- **Instructions for the task**
Write all of the entries out again exactly, but not the images.

===== Stored data =====

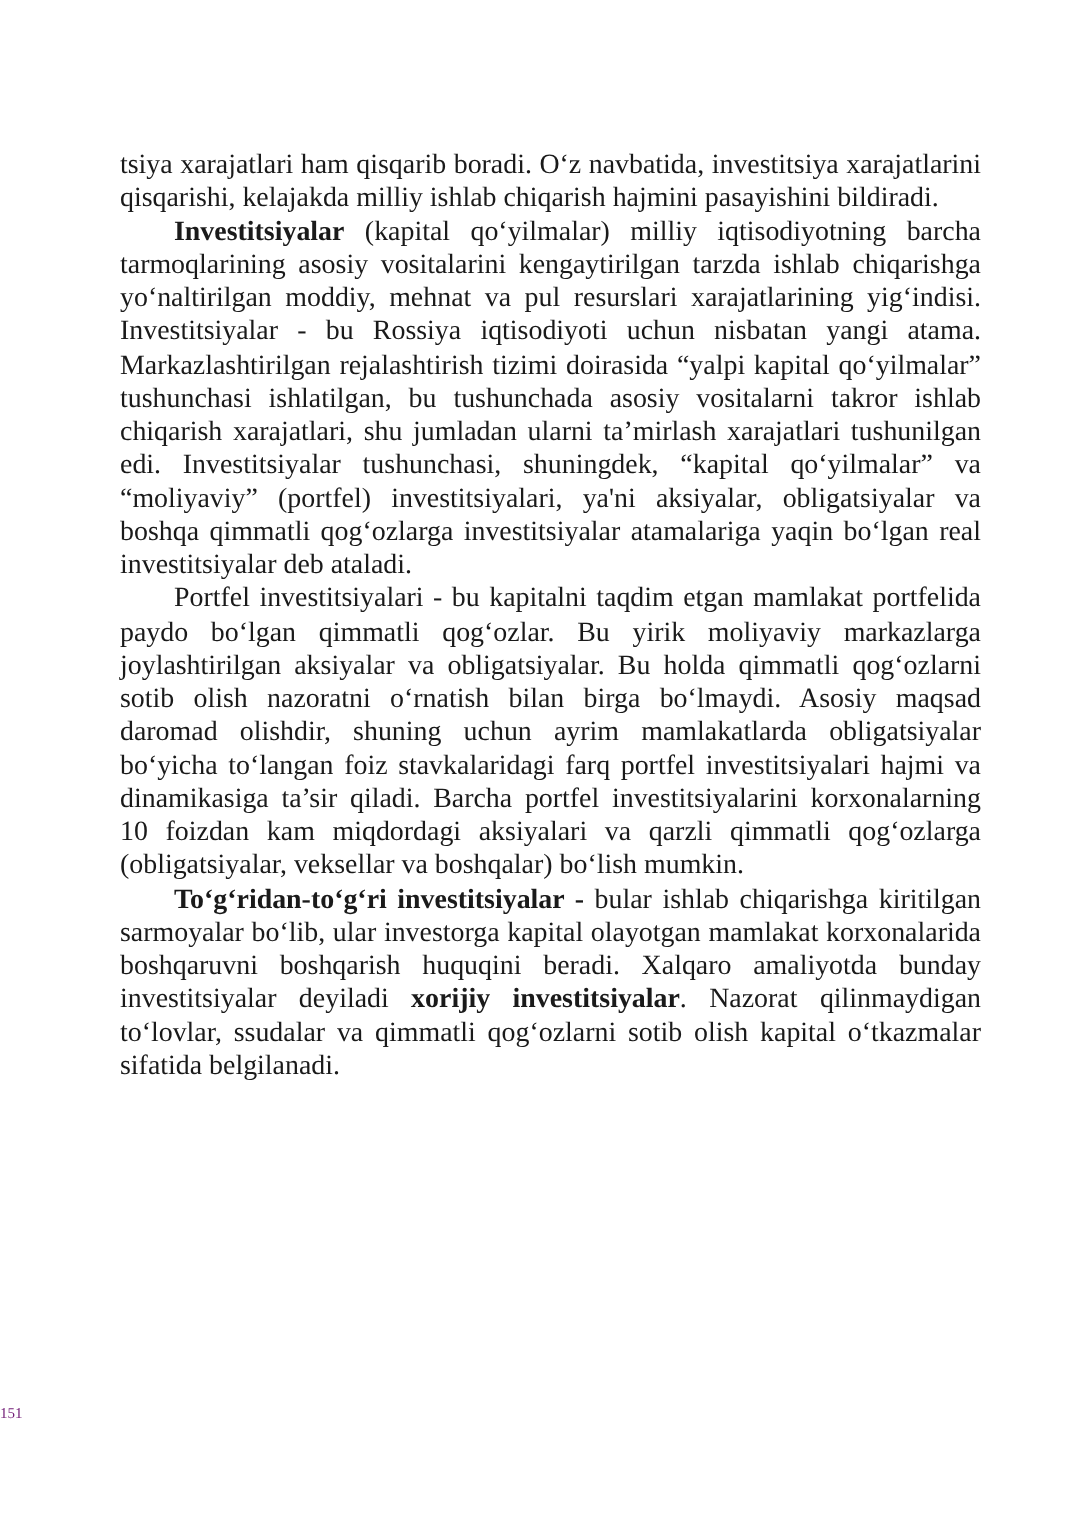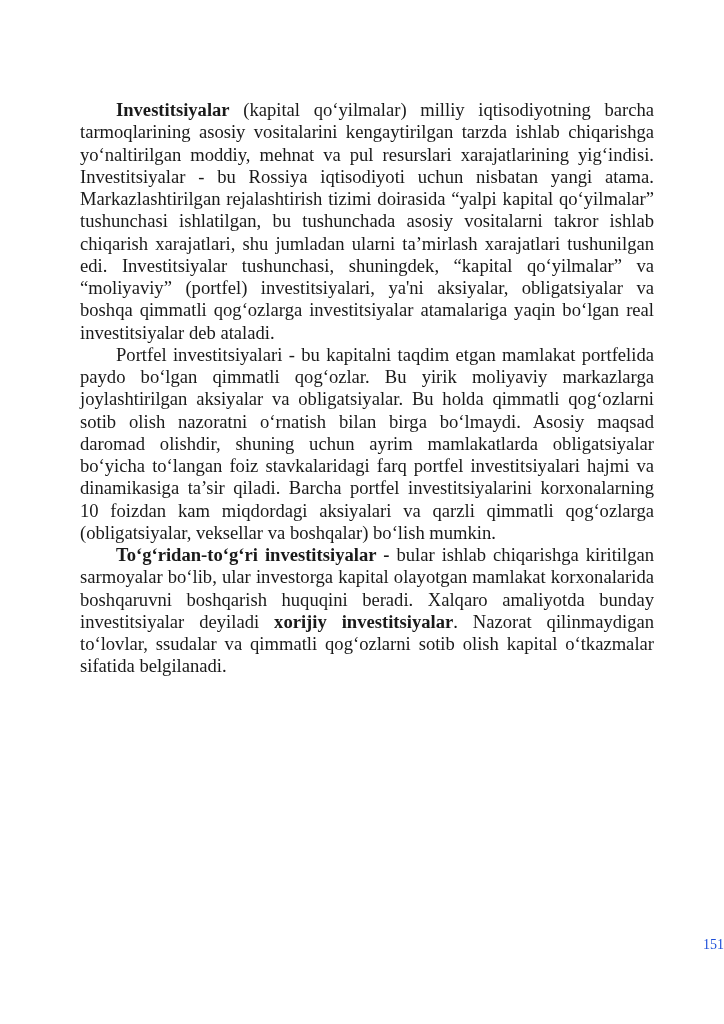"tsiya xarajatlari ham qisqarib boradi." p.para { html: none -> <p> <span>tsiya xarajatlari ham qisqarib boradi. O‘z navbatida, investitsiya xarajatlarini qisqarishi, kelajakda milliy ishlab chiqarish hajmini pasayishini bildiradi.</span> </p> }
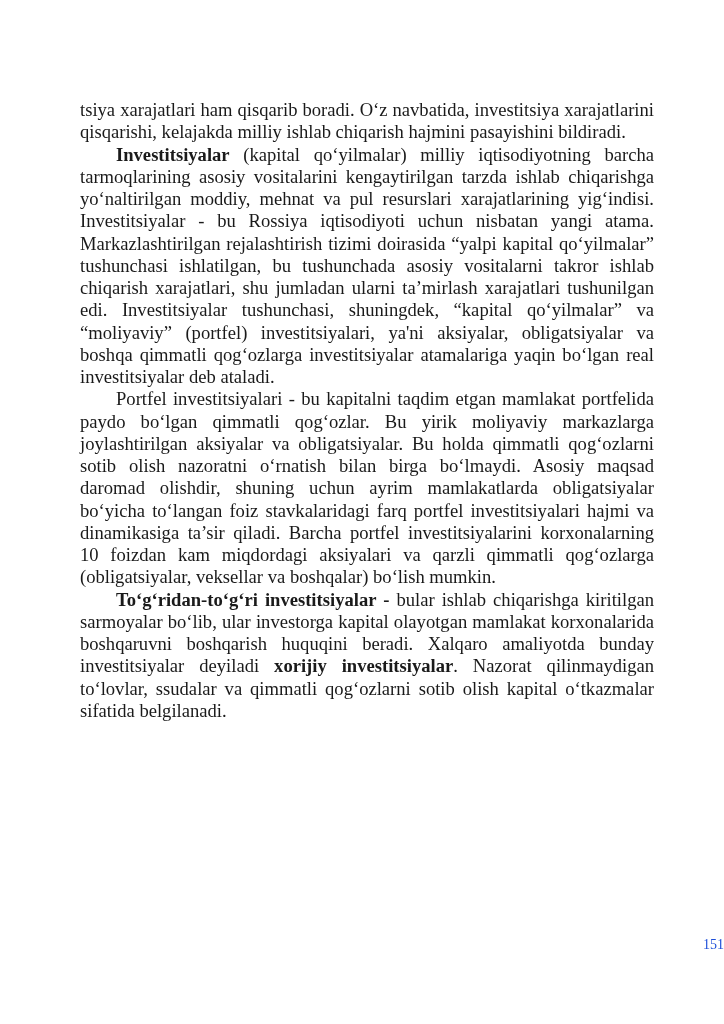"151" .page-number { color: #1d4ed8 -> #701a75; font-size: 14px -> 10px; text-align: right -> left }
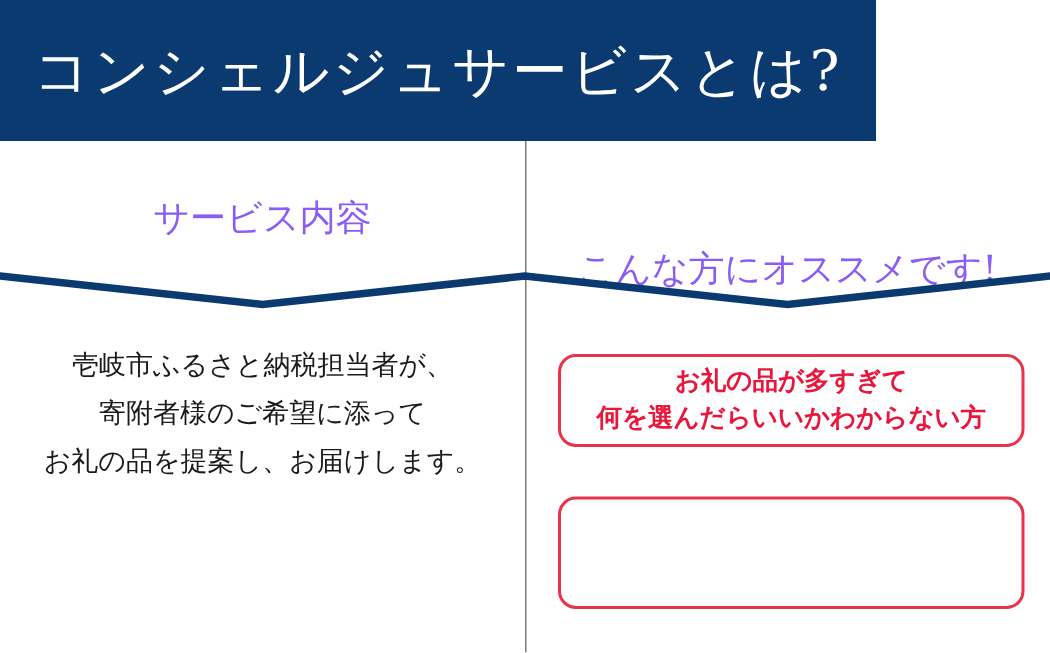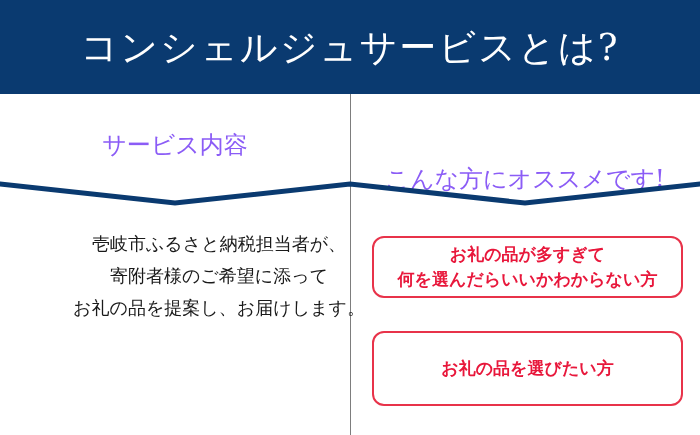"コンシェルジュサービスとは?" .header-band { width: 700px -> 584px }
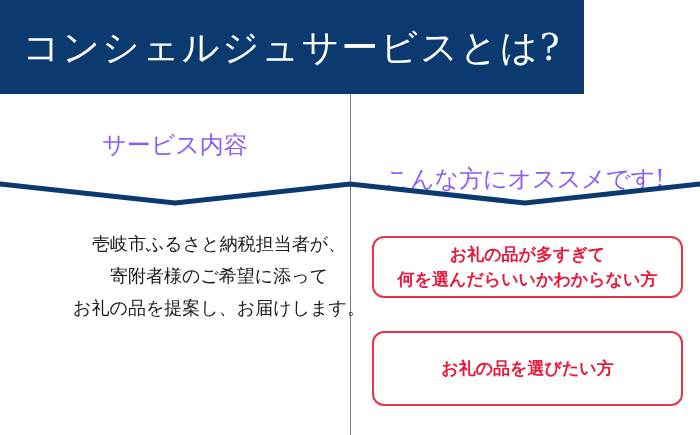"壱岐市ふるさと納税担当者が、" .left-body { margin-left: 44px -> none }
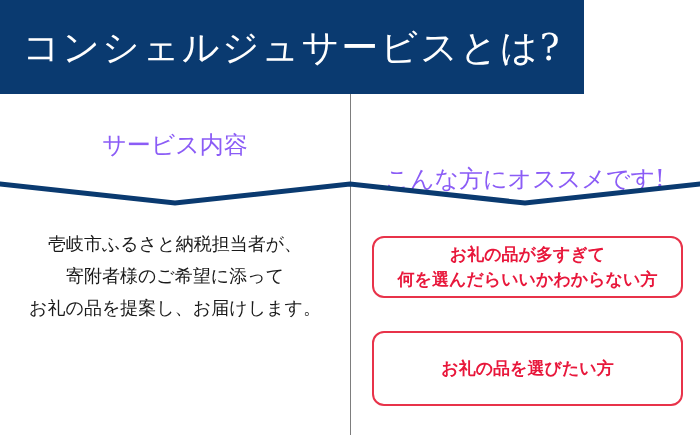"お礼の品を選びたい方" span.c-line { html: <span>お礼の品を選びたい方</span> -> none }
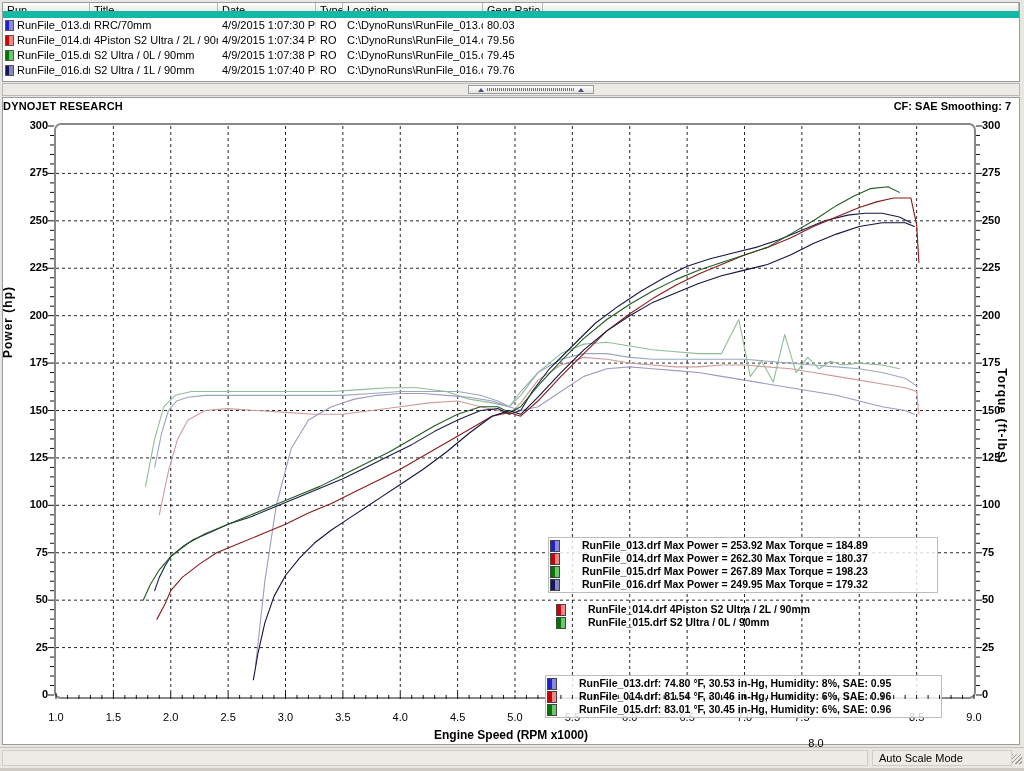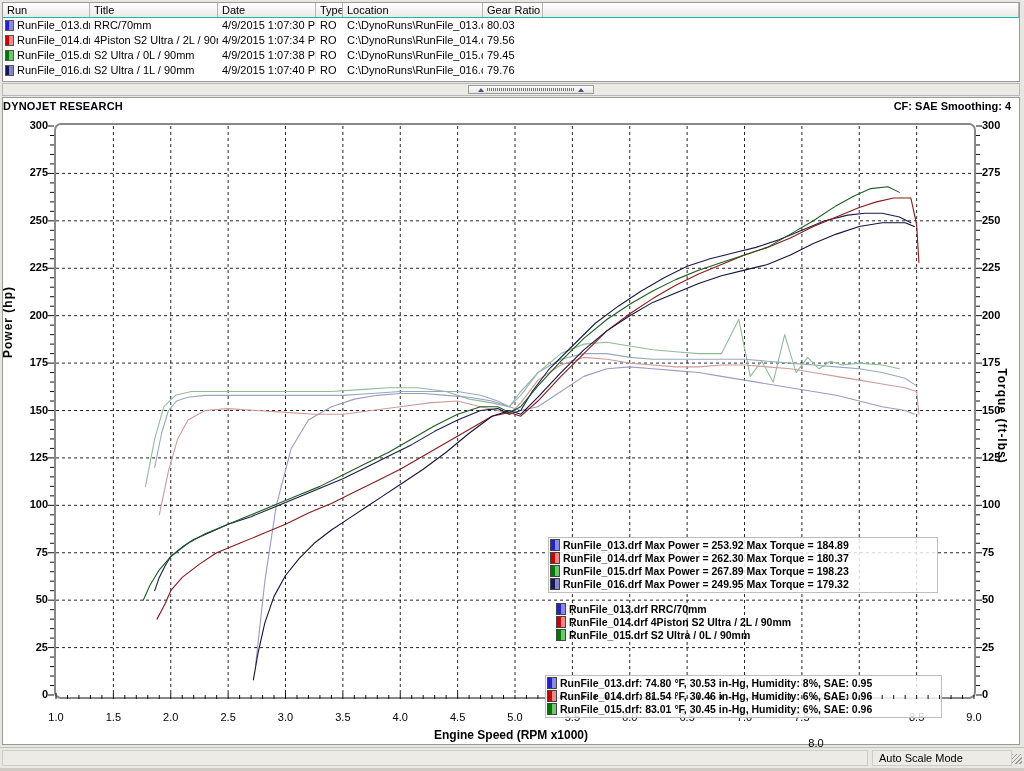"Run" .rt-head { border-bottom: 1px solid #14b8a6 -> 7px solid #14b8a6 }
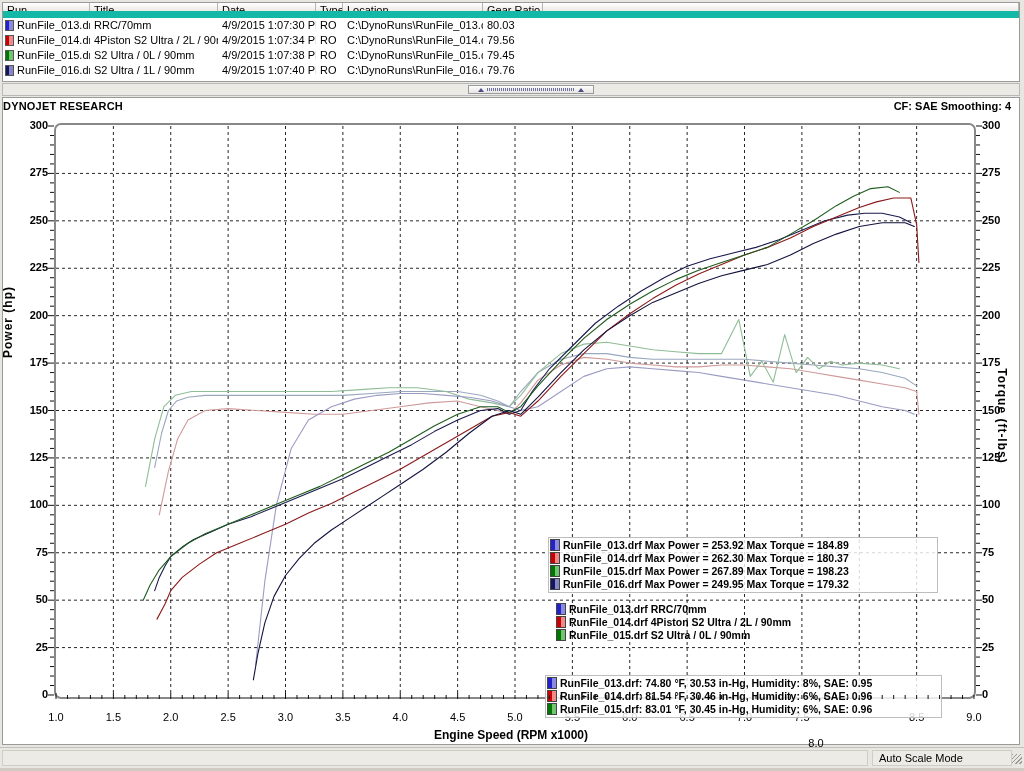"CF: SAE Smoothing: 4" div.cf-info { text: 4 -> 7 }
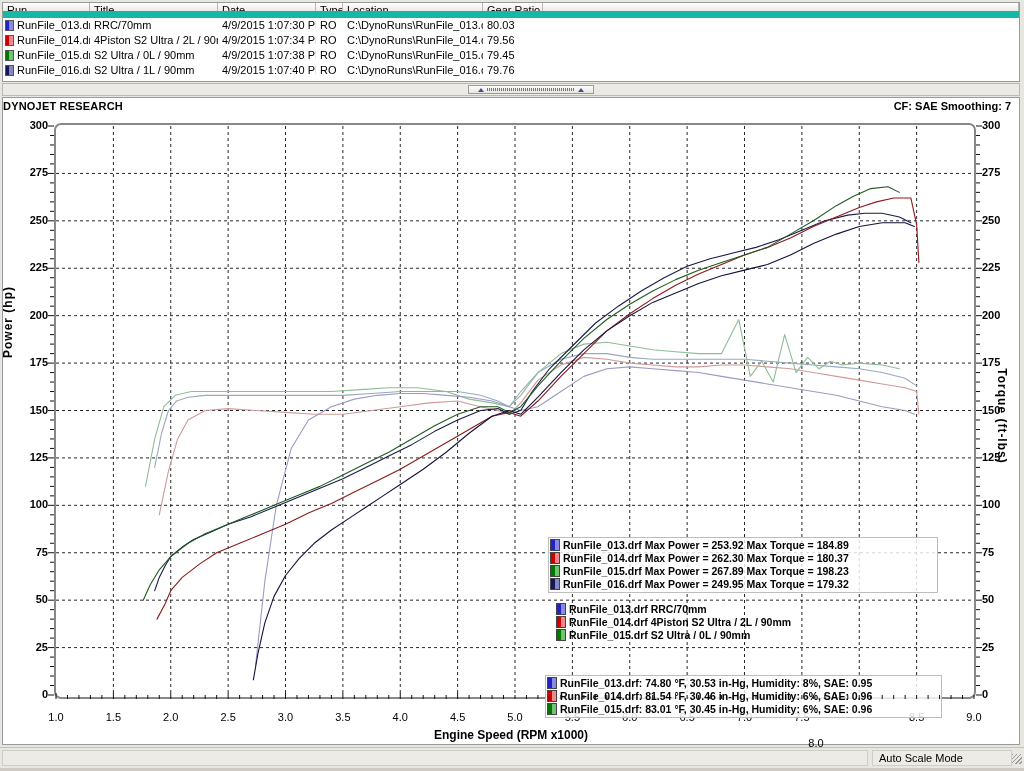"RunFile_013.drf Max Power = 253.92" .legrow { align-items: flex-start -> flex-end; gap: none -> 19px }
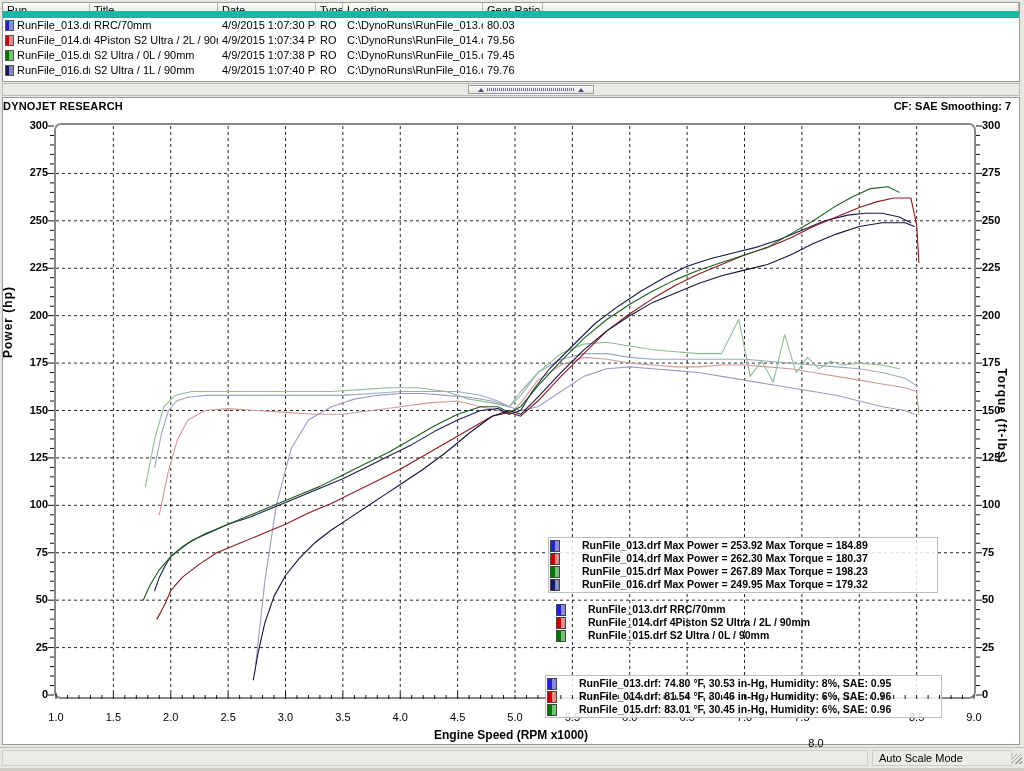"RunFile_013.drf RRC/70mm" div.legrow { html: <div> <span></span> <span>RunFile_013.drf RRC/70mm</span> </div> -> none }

=====

- **Solved problem**
"tsiya xarajatlari ham qisqarib boradi." p.para { html: none -> <p> <span>tsiya xarajatlari ham qisqarib boradi. O‘z navbatida, investitsiya xarajatlarini qisqarishi, kelajakda milliy ishlab chiqarish hajmini pasayishini bildiradi.</span> </p> }
"151" .page-number { color: #1d4ed8 -> #701a75; font-size: 14px -> 10px; text-align: right -> left }
"コンシェルジュサービスとは?" .header-band { width: 700px -> 584px }
"壱岐市ふるさと納税担当者が、" .left-body { margin-left: 44px -> none }
"お礼の品を選びたい方" span.c-line { html: <span>お礼の品を選びたい方</span> -> none }
"Run" .rt-head { border-bottom: 1px solid #14b8a6 -> 7px solid #14b8a6 }
"CF: SAE Smoothing: 4" div.cf-info { text: 4 -> 7 }
"RunFile_013.drf Max Power = 253.92" .legrow { align-items: flex-start -> flex-end; gap: none -> 19px }
"RunFile_013.drf RRC/70mm" div.legrow { html: <div> <span></span> <span>RunFile_013.drf RRC/70mm</span> </div> -> none }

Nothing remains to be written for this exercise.